Senator Olusola Adeyeye said INEC should be granted full autonomy to determine issues of elections.
“INEC before now chose dates, and should be allowed to do so. Anything after that is legislative rascality,” he said.
Senator Kabiru Marafa called for all polls to be conducted in one day.
Tayo Alasoadura also opposed the bill, and said the Senate does not have the constititonal right to ‘do what it was doing.’
“We are concentrating on irrelevancies, there are so many problems, people are dying, losing jobs,” he said.
Senator Dino Melaye disagreed that the attempt to create a sequence, was unconstitutional.
“There is a difference between dates and sequence, and the constitution empowers INEC to fix dates,” he said, adding that other issues can be subjected to legislation.

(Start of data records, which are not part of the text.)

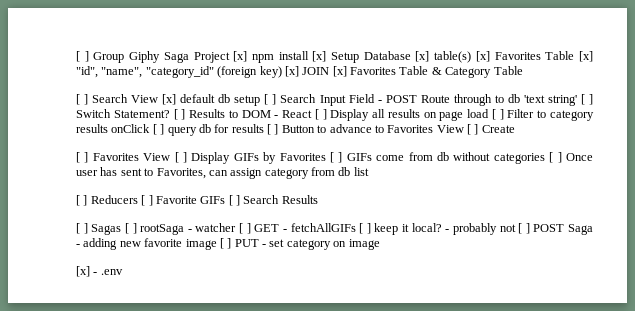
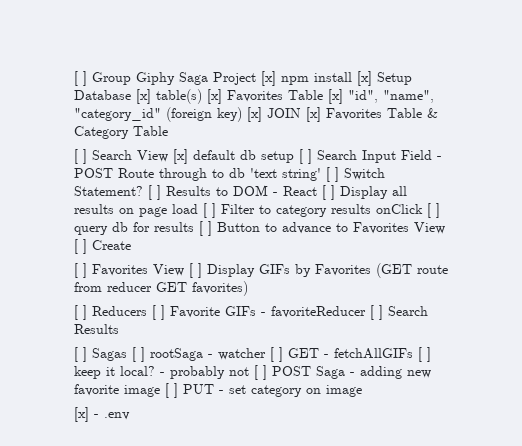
[330,152,593,164] [76,167,369,179] [ ] GIFs come from db without categories [ ] Once user has sent to Favorites, can assign category from db list -> [376,263,448,278] [74,281,248,296] (GET route from reducer GET favorites)
(226, 200) none -> [261,306,366,318] - favoriteReducer

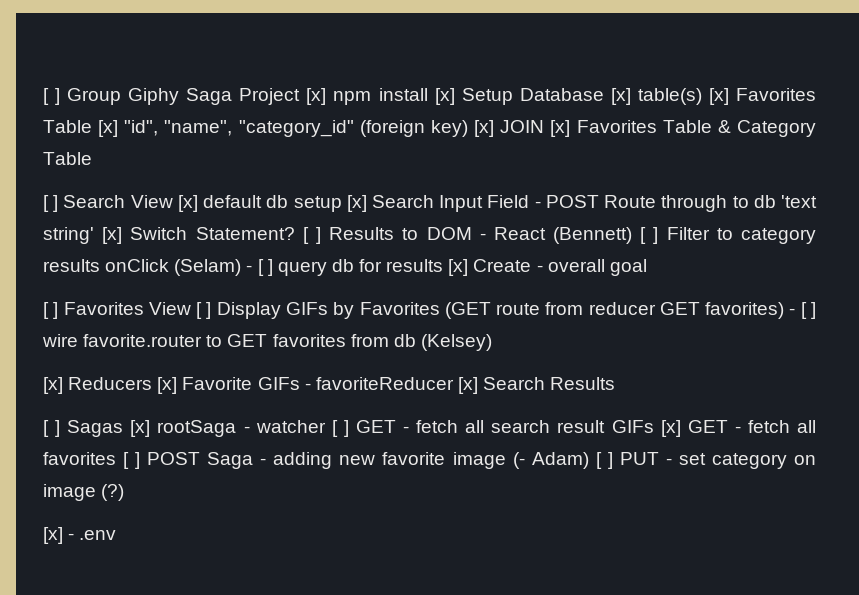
[299,149,312,164] [ ] -> [346,195,367,212] [x]
[326,167,339,182] [ ] -> [102,227,123,244] [x]
[322,185,407,200] [74,204,198,217] [ ] Display all results on page load -> [553,227,633,244] (Bennett)
(423, 209) none -> [174,259,253,276] (Selam) -
[199,221,445,236] [74,239,131,254] [ ] Button to advance to Favorites View [ ] Create -> [448,259,647,276] [x] Create - overall goal
[74,305,165,320] // [ ] Reducers [ ] -> [789,302,817,319] [42,334,492,351] [43,377,178,394] - [ ] wire favorite.router to GET favorites from db (Kelsey) // [x] Reducers [x]
[370,305,383,320] [ ] -> [457,377,478,394] [x]
[132,347,145,362] [ ] -> [130,420,151,437] [x]
[334,347,431,362] [74,366,249,379] fetchAllGIFs [ ] keep it local? - probably not -> [416,420,817,437] [43,452,116,465] fetch all search result GIFs [x] GET - fetch all favorites
(160, 391) none -> [512,452,589,469] (- Adam)
(362, 391) none -> [101,484,125,501] (?)

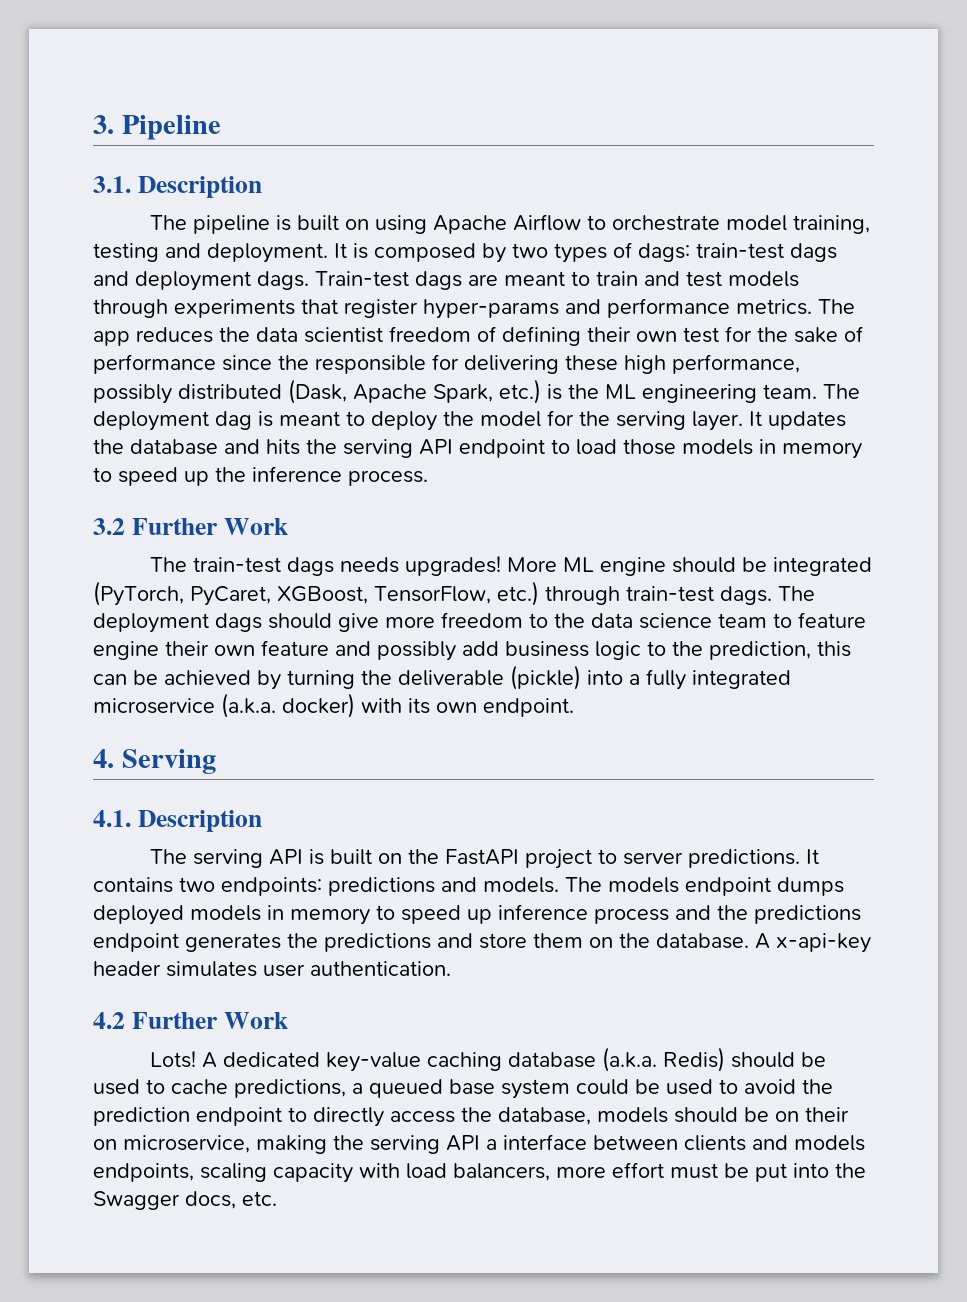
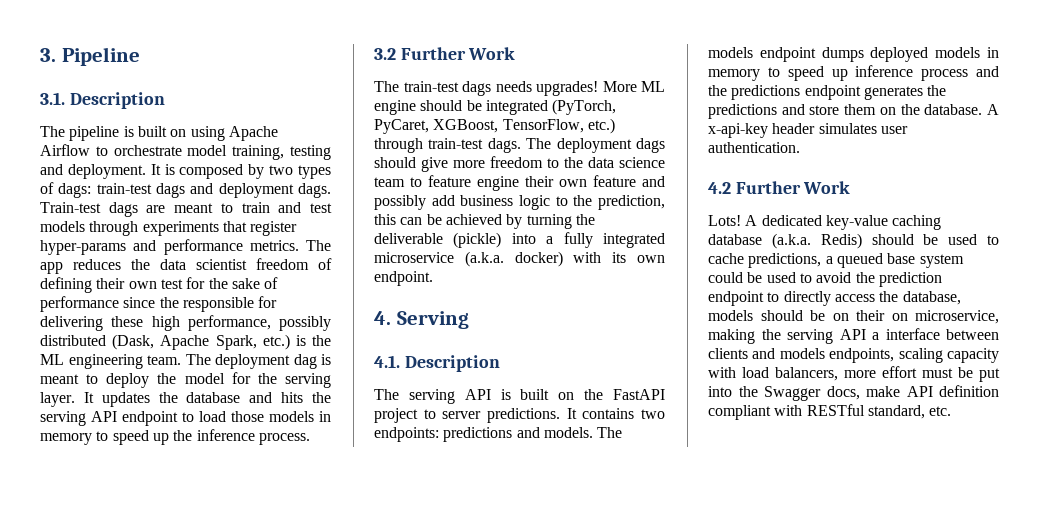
(236, 1200) none -> [866,385,999,397] [708,404,925,420] make API definition compliant with RESTful standard,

The Minority Leader, Senator Godswill Akpabio, argued that the lawmakers had the powers to legislate on order of elections.
He however disagreed with the new order in the bill.
“My disagreement with this bill is that we cannot approbate and repprobate. As a Senate, we are distinguished people; we cannot speak with both sides of our mouth.”
“The sequence, as proposed here, is such that not only has it taken us backwards, it shows that we look confused. And if we are confused, let us go back to the status quo. It is on that note, without joining issues with anybody, that I stand opposed to this bill,” he said.
Senator Mao Ohuabunwa also opposed the new version.
“I am not aware that we have changed the decision we took,” he said.
The session started to get rowdy as several senators verbally indicated their interest to contribute.
The debate was therefore stood down, to be continued on another legislative day.
It was a similar situation in the House of Representatives.
When the bill was mentioned for seconding, the lead sponsor, Hon. Edward Pwajok (APC, Plateau), said after due consultation with members, he had resolved to step down the bill- without further explanation.
Some members protested his decision on the bill which seven other members sponsored.
But, in a curious move, the Leader of the House, Hon. Femi Gbajabiamila, drew the attention of the House to the fact that he was erroneously listed among the sponsors of the bill, and demanded that his name be removed for record purposes.
Gbajabiamila said: “I want my name struck out from the bill.”
Later, during a media briefing, House spokesman, Hon. Abdulrazaq Namdas, evaded further comments on the Electoral Act step down, stressing that it was the decision of the sponsor, who has the right to make such decision.
Meanwhile, the lower chamber yesterday adopted the returns of the state Houses of Assembly on the constitution Alteration Bill’s 2018, having met the requirements of the provisions of Section 9 of the 1999 constitution.
Also yesterday, the House approved the recommendations of the report of its Committee on Capital Market and Institutions on the need to intervene in the conflict between the Minister of Finance, Mrs, Kemi Adeosun and the suspended Director- General of the Securities and Exchange Commission (SEC), Mr. Munir Gwarzo.
One of the four recommendations said his suspension should be upheld.
It said: “Based on the constitutional provisions and other extant laws as well as relevant of the public service rules, cited and referred to, the suspension of Mr. Munir Gwarzo, the former Director General of the Securities and Exchange Commission by the Honourable Minister of Finance should stand.”
It stated: “That based on the petitions by various stakeholders of Ondo, the Committee agreed to conduct investigation of Oando Plc.
“That based on the Public service rule, and SEC staff manual, the two staff of SEC- Mrs Anastacia O. Braimoh and Mr. Naif Abdulsalam should be recalled from suspension and report to duty immediately.
“That the case of Mrs. Anastasia and Mr. Abdulsalam should be referred to the management of SEC for disciplinary action in accordance with the SEC staff manual.”